The article published in the Journal of Alzheimer’s Disease showed that physical activity was associated with larger gray matter volumes in the frontal, temporal, and parietal lobes, as well as in the hippocampus, thalamus, and basal ganglia. High levels of physical activity were also shown to decrease gray matter volume loss associated with neurodegeneration.

tDCS for stroke recovery

Rehabilitation of movement after stroke requires practice and time from brain changes to occur. In a new study found in Science Translational Medicine, it was tested whether transcranial direct current stimulation (tDCS) could improve movement in stroke patients.

The authors found that patients who received tDCS did indeed show a greater improvement in movement. These benefits were maintained for several months after motor training. According to these findings, brain stimulation may be an effective alternative therapy to improve clinical outcomes in stroke patients. Furthermore, it shows yet another application of tDSC.

A simple test to detect concussions

The symptoms of a concussion or traumatic brain injury are not always obvious and can sometimes be identifiable only after a few days. An early detection can allow a more effective treatment and may prevent the development of long-term problems. There are two proteins, GFAP and UCH-L1, whose presence in the blood has been proposed as a possible marker of brain injury.

In a new study published in JAMA Neurology, which aimed at determining the diagnostic accuracy of these proteins over time and their applicability in the clinical practice, it was shown that both GFAP and UCH-L1 were indeed detectible in the blood of trauma patients within 1 hour of injury, allowing the detection of mild to moderate traumatic brain injury and intracranial lesions. This can therefore be a very simple and accurate new diagnostic tool.

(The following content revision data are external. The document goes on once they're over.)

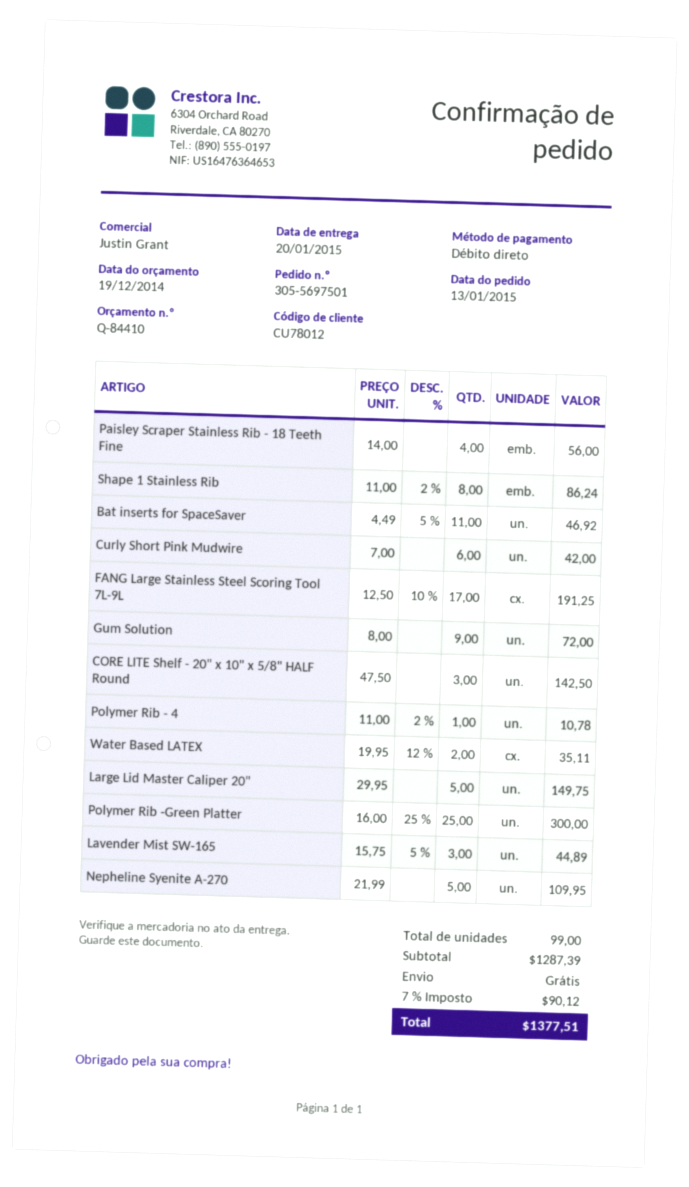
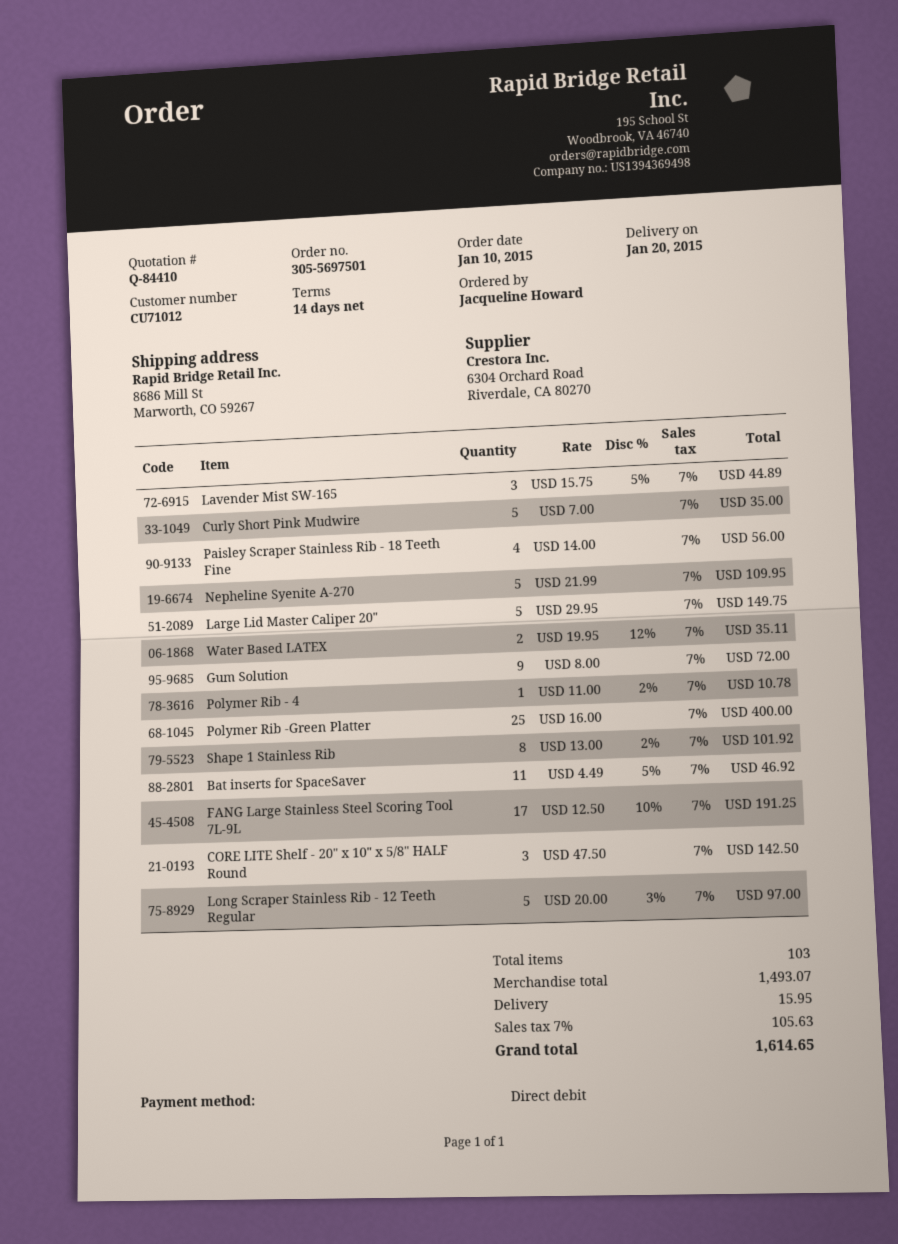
order date: 2015-01-13 -> 2015-01-10
customer number: CU78012 -> CU71012
Shape 1 Stainless Rib: 8 x 11.00 - 2% = 86.24 -> 8 x 13.00 - 2% = 101.92
Curly Short Pink Mudwire: 6 x 7.00 = 42.00 -> 5 x 7.00 = 35.00
Polymer Rib -Green Platter: 25 x 16.00 - 25% = 300.00 -> 25 x 16.00 = 400.00
Long Scraper Stainless Rib - 12 Teeth Regular: none -> 5 x 20.00 - 3% = 97.00
total quantity: 99 -> 103
subtotal: 1287.39 -> 1493.07
shipping: 0.00 -> 15.95
tax: 7% = 90.12 -> 7% = 105.63
total: 1377.51 -> 1614.65

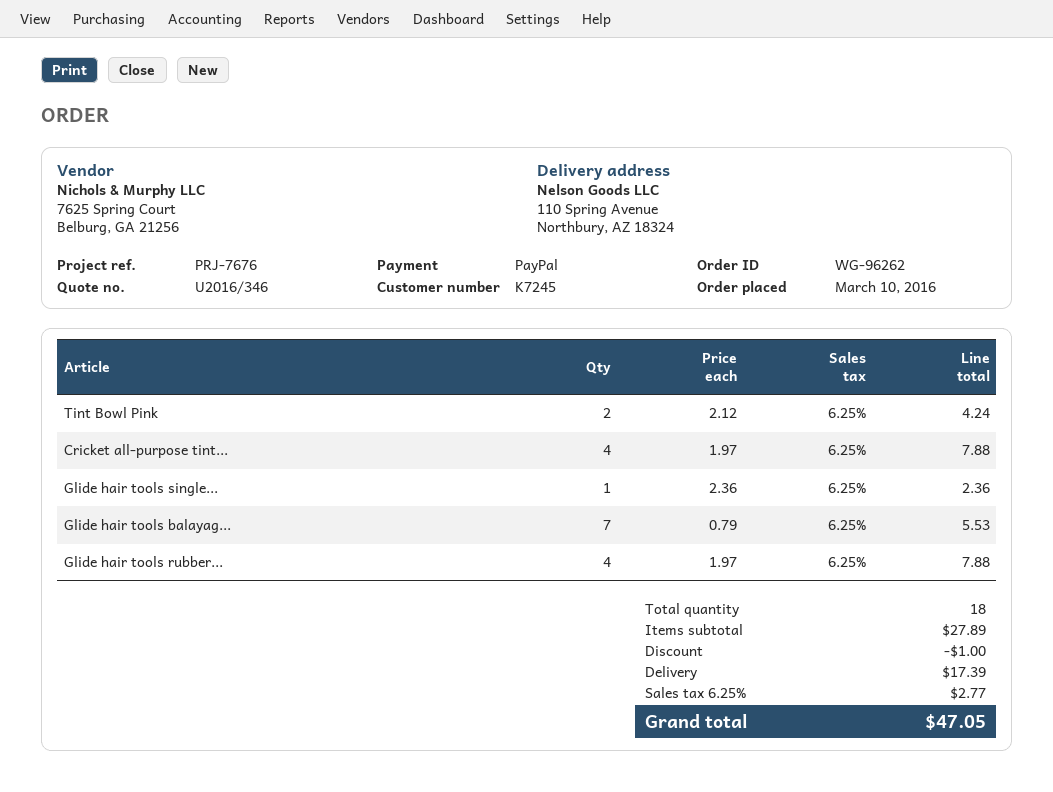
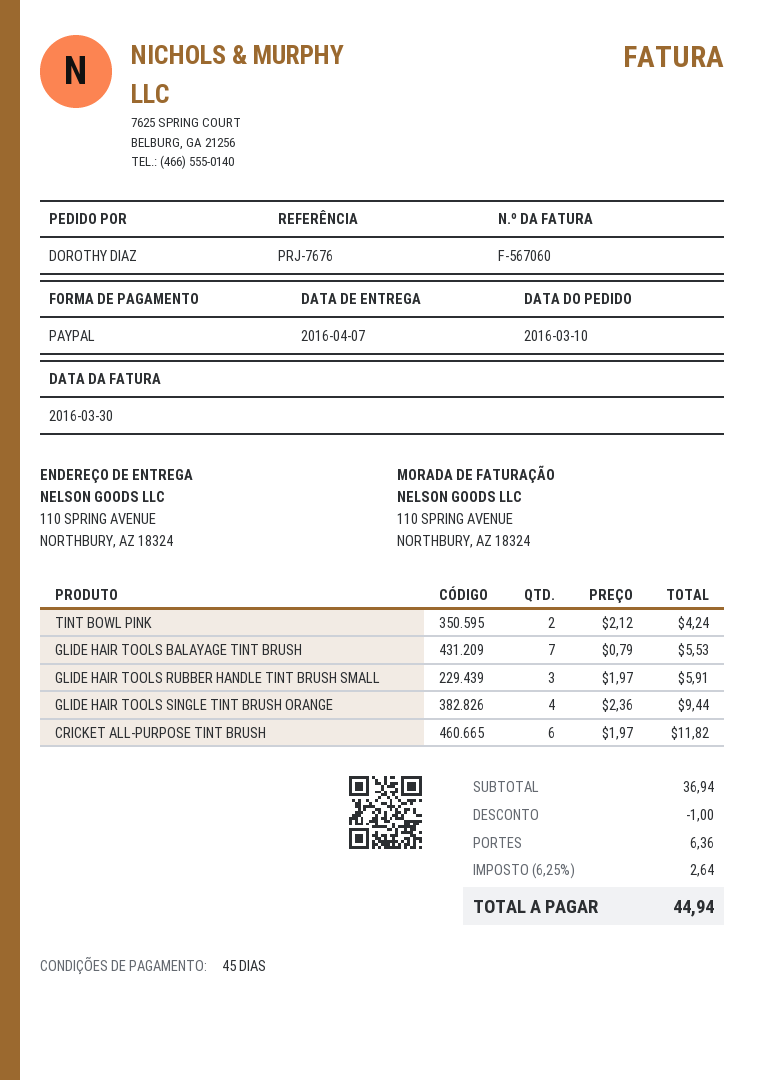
Cricket all-purpose tint...: 4 x 1.97 = 7.88 -> 6 x 1.97 = 11.82
Glide hair tools single...: 1 x 2.36 = 2.36 -> 4 x 2.36 = 9.44
Glide hair tools rubber...: 4 x 1.97 = 7.88 -> 3 x 1.97 = 5.91
subtotal: 27.89 -> 36.94
shipping: 17.39 -> 6.36
tax: 6.25% = 2.77 -> 6.25% = 2.64
total: 47.05 -> 44.94

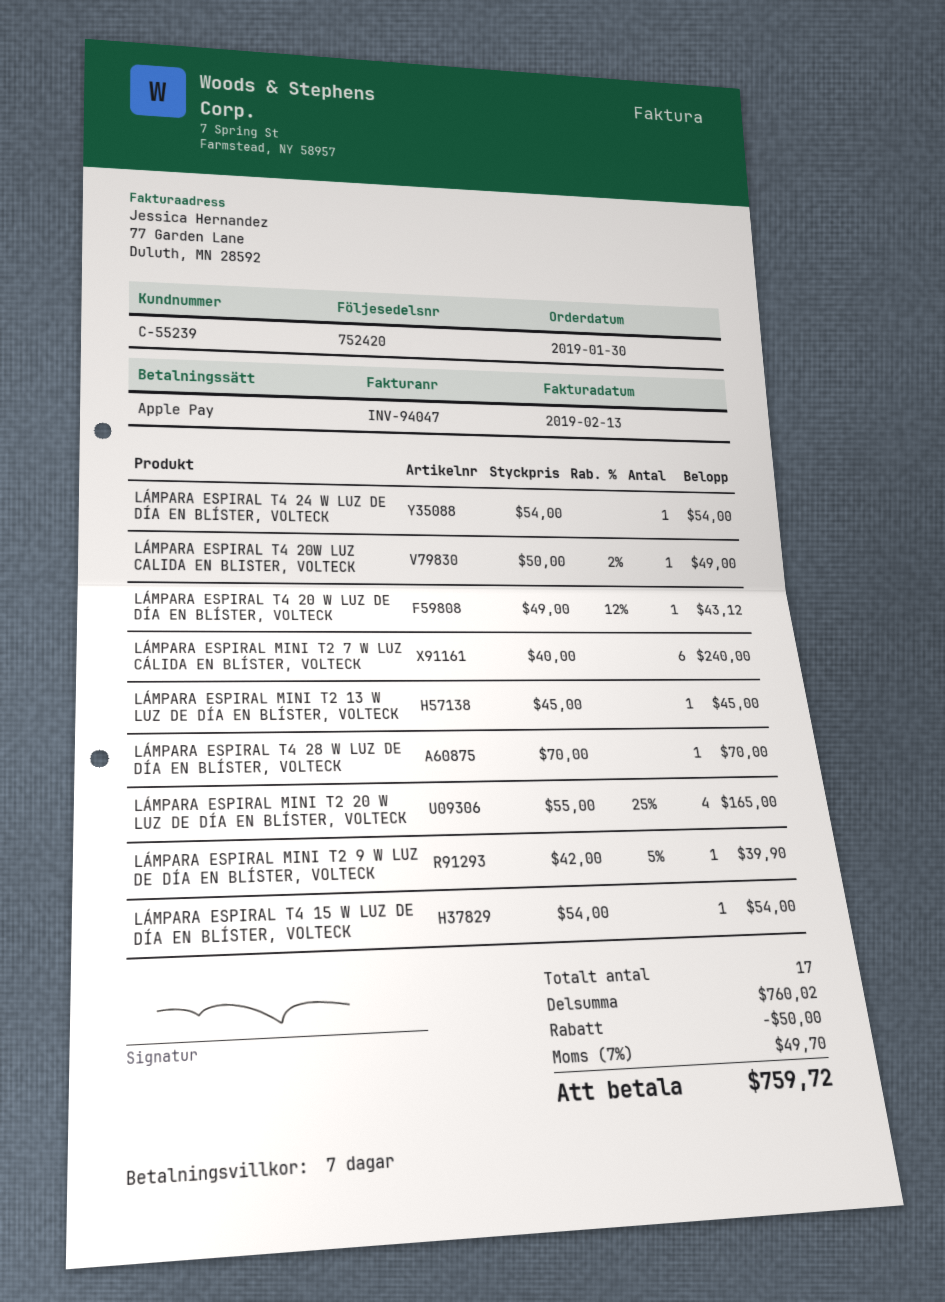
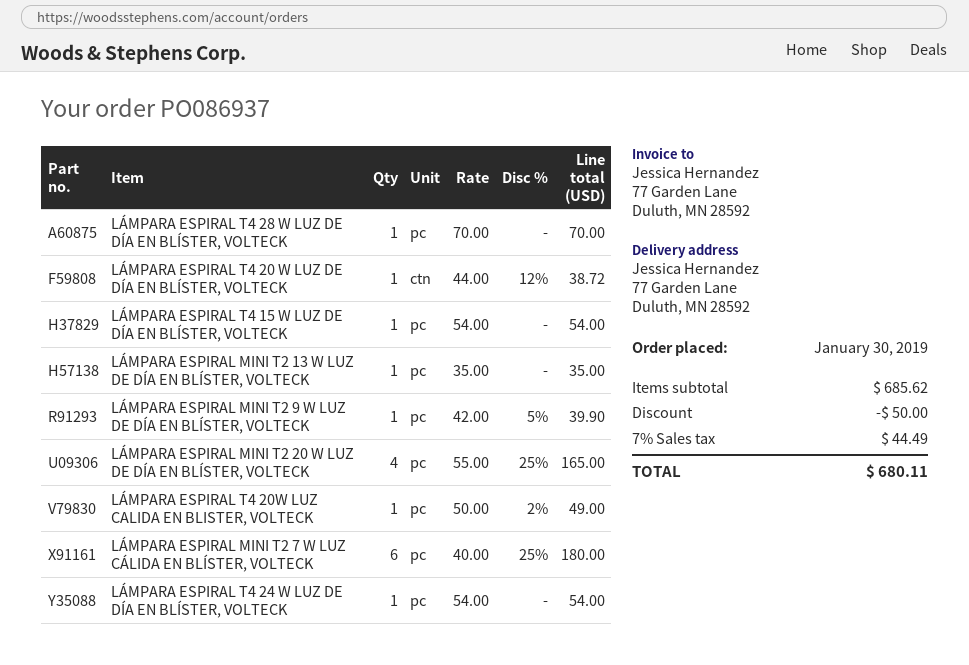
LÁMPARA ESPIRAL T4 20 W LUZ DE DÍA EN BLÍSTER, VOLTECK: 1 x 49.00 - 12% = 43.12 -> 1 x 44.00 - 12% = 38.72
LÁMPARA ESPIRAL MINI T2 7 W LUZ CÁLIDA EN BLÍSTER, VOLTECK: 6 x 40.00 = 240.00 -> 6 x 40.00 - 25% = 180.00
LÁMPARA ESPIRAL MINI T2 13 W LUZ DE DÍA EN BLÍSTER, VOLTECK: 1 x 45.00 = 45.00 -> 1 x 35.00 = 35.00
subtotal: 760.02 -> 685.62
tax: 7% = 49.70 -> 7% = 44.49
total: 759.72 -> 680.11

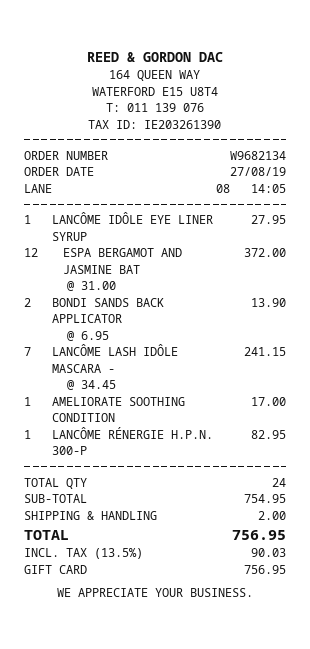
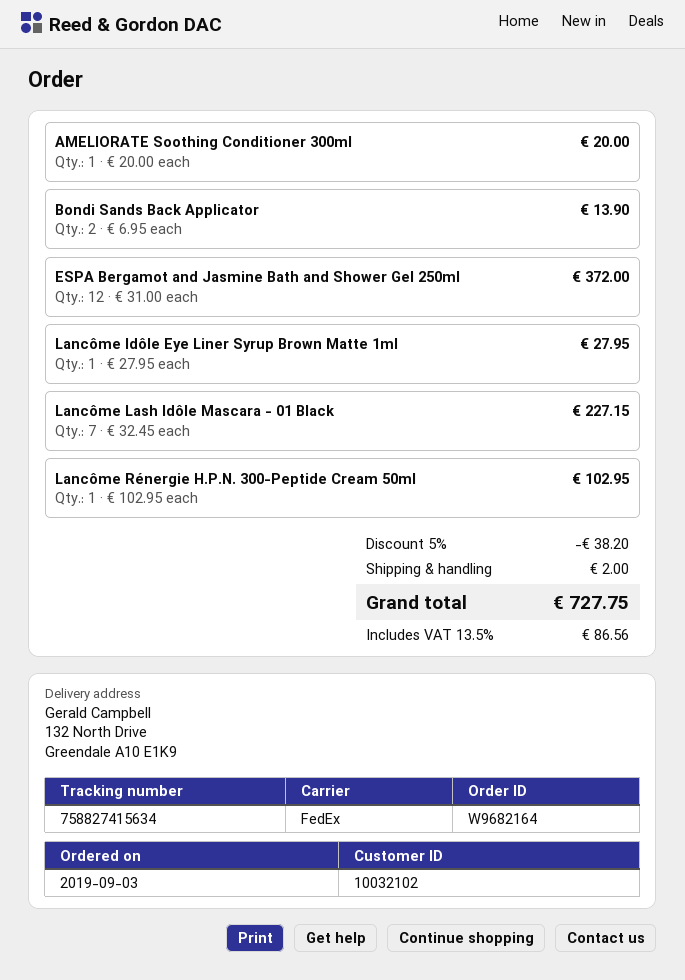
order number: W9682134 -> W9682164
order date: 2019-08-27 -> 2019-09-03
LANCÔME LASH IDÔLE MASCARA -: 7 x 34.45 = 241.15 -> 7 x 32.45 = 227.15
AMELIORATE SOOTHING CONDITION: 1 x 17.00 = 17.00 -> 1 x 20.00 = 20.00
LANCÔME RÉNERGIE H.P.N. 300-P: 1 x 82.95 = 82.95 -> 1 x 102.95 = 102.95
discount: none -> 5% = 38.20
tax: 13.5% = 90.03 -> 13.5% = 86.56
total: 756.95 -> 727.75

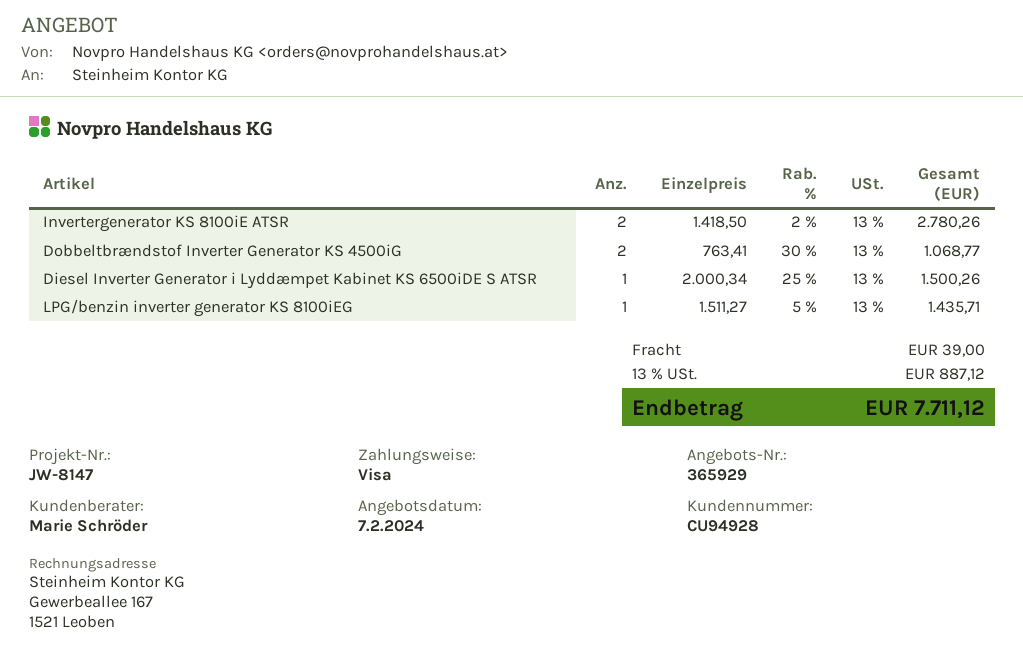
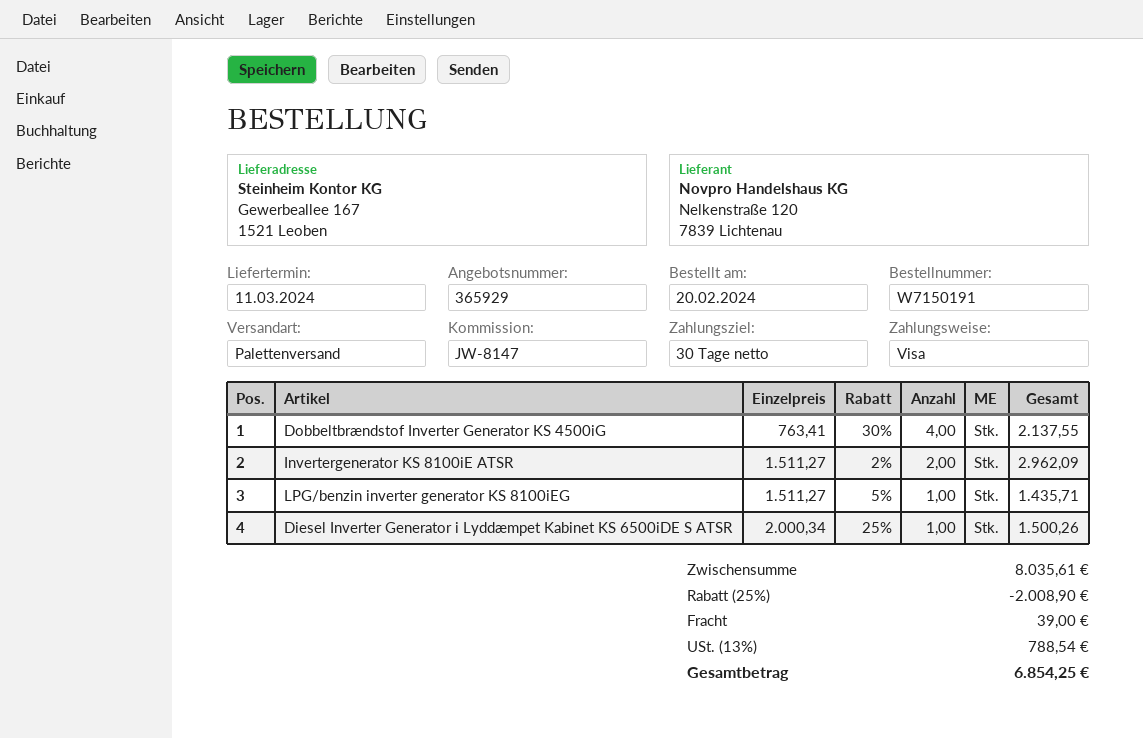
Invertergenerator KS 8100iE ATSR: 2 x 1418.50 - 2% = 2780.26 -> 2 x 1511.27 - 2% = 2962.09
Dobbeltbrændstof Inverter Generator KS 4500iG: 2 x 763.41 - 30% = 1068.77 -> 4 x 763.41 - 30% = 2137.55
discount: none -> 25% = 2008.90
tax: 13% = 887.12 -> 13% = 788.54
total: 7711.12 -> 6854.25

Voluntary imitation is preserved in Alzheimer’s patients

Cognitive impairment is the most notorious effect of Alzheimer’s disease. One of its consequences is an altered communication capacity in advanced stages of the disease. However, in mild to moderate stages, communication and social interaction abilities may still be preserved. Automatic imitation, an involuntary predisposition to copy observed actions, is one of the features that seems to be preserved. Voluntary imitation mechanisms requiring attention to another person’s actions, on the other hand, seem to be more easily affected by the disease.

Research published in Frontiers in Aging Neuroscience aimed at determining if this skill was indeed affected in Alzheimer’s patients. It was shown that Alzheimer’s patients in mild and moderate stages of the disease maintained an intact ability to reproduce observed movements, particularly when those were performed by a human agent instead of a computer. These results show that the high-level cognitive processes required for voluntary imitation are preserved in mild and moderate stages of Alzheimer’s disease and that they may be used in interpersonal communication.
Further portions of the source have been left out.